Platinum Metals Rev., 2007, 51, (2), 78
doi: 10.1595/147106707X187173

Strengthening of Platinum-5 wt.% Copper by Heat Treatment

    • Chumani Mshumi
    • Candy Lang**
    • Centre for Materials Engineering, University of Cape Town,
    • Rondebosch 7701, South Africa

*candace.lang@uct.ac.za

Article Synopsis

Heat treatment of platinum-5 wt.% copper (Pt-5% Cu) below 500°C is known to result in an ordering transformation which can significantly increase the hardness of the alloy. Microsample tensile testing of Pt-5% Cu shows that low-temperature heat treatment of previously cold-worked specimens results in an increase in yield strength and tensile strength, with a maximum in strength occurring after heat treatment at 300°C; but ductility is unchanged.

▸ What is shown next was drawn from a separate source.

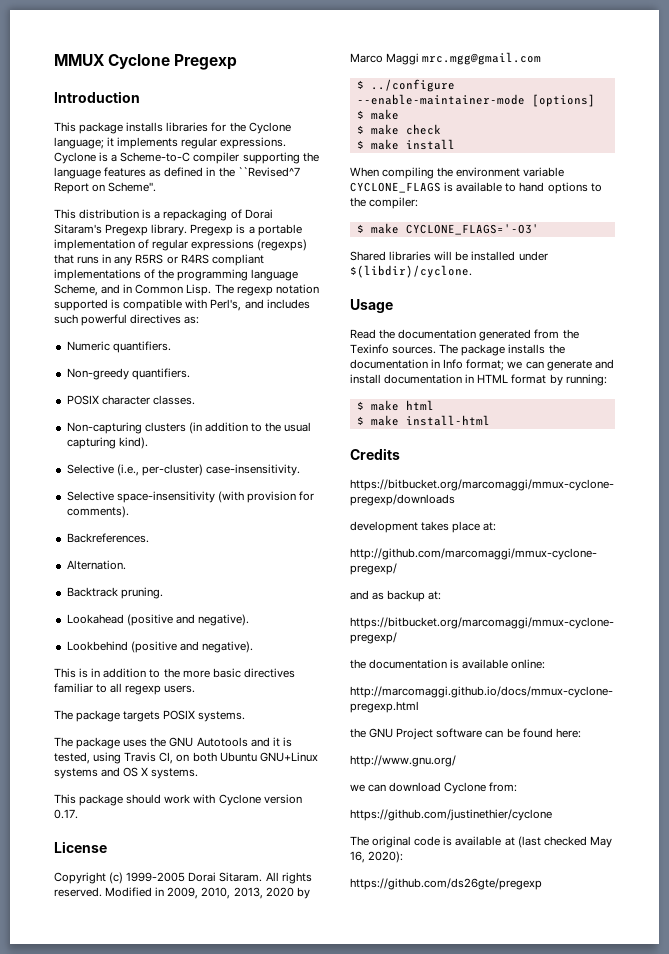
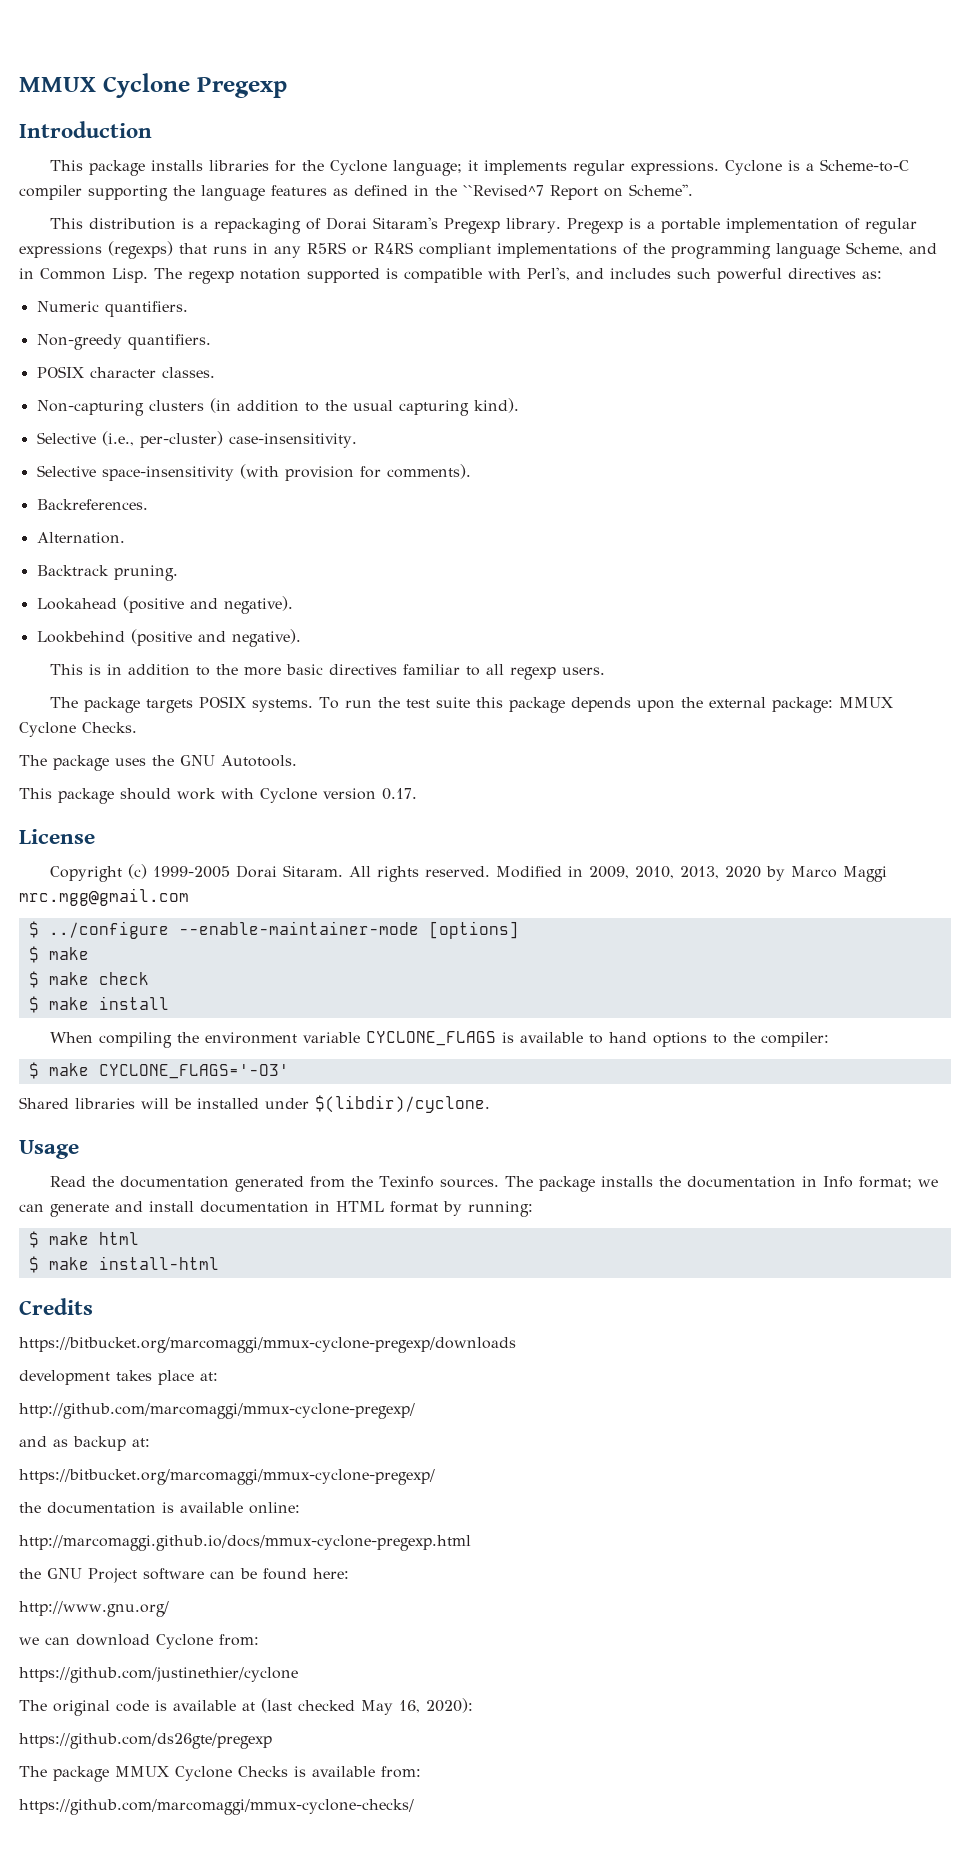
(246, 716) none -> [318,697,893,713] [19,722,137,737] To run the test suite this package depends upon the external package: MMUX Cyclone Checks.
[196,737,292,747] [54,752,318,764] [54,767,199,779] Autotools and it is tested, using Travis CI, on both Ubuntu GNU+Linux systems and OS X systems. -> [221,755,297,767] Autotools.
(542, 884) none -> [19,1766,421,1782] [19,1799,414,1815] // The package MMUX Cyclone Checks is available from: // https://github.com/marcomaggi/mmux-cyclone-checks/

The mechanical properties of the widely used jewellery alloy Pt-5% Cu have been investigated by several researchers (see, for example, (1–3)) for the cast, cold worked and annealed conditions. It is however not widely known that platinum containing around 5 wt.% copper undergoes an ordering transformation after low-temperature heat treatment (4, 5). Recent work in the Centre for Materials Engineering (6) showed that the Pt7Cu ordered phase, which can form after heat treatment at temperatures as low as 200°C, can improve the hardness of Pt-5% Cu. If the alloy is cold worked before heat treatment, the increase in hardness after heat treatment is significant. If the alloy is first quenched from high temperatures, an increase in hardness on heat treatment is measurable but not as great.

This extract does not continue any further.